▶ Records provided:

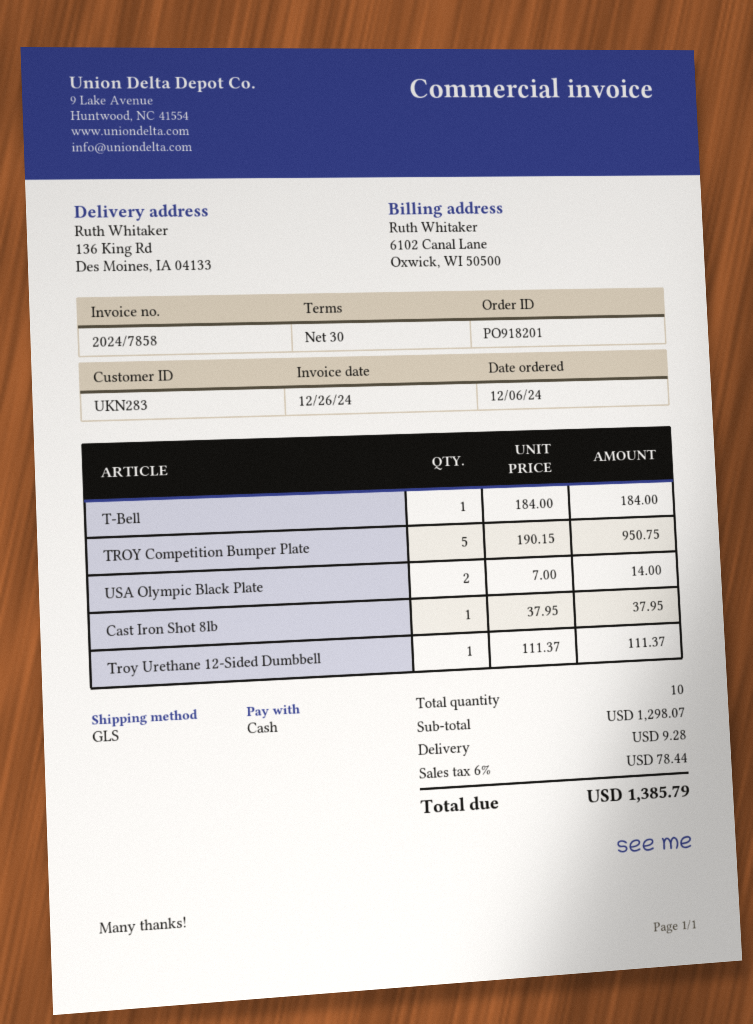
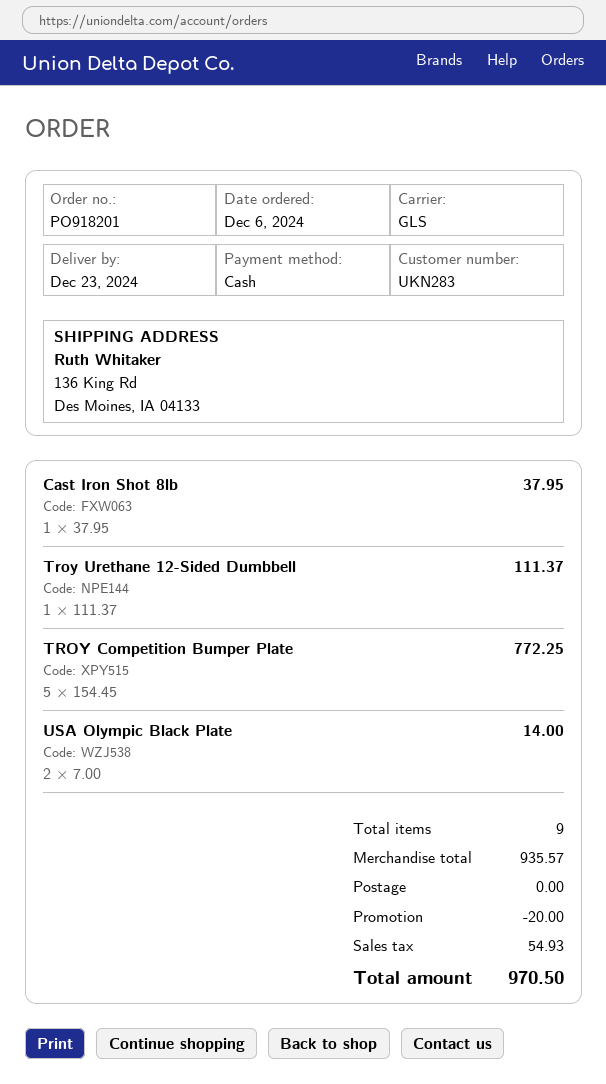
T-Bell: 1 x 184.00 = 184.00 -> none
TROY Competition Bumper Plate: 5 x 190.15 = 950.75 -> 5 x 154.45 = 772.25
total quantity: 10 -> 9
subtotal: 1298.07 -> 935.57
discount: none -> 20.00
shipping: 9.28 -> 0.00
tax: 78.44 -> 54.93
total: 1385.79 -> 970.50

▶ About this task: The range begins at the line containing "discount: none -> 20.00" and ends at the last line of the entries; reproduce it exactly.

▶ Finished task:
discount: none -> 20.00
shipping: 9.28 -> 0.00
tax: 78.44 -> 54.93
total: 1385.79 -> 970.50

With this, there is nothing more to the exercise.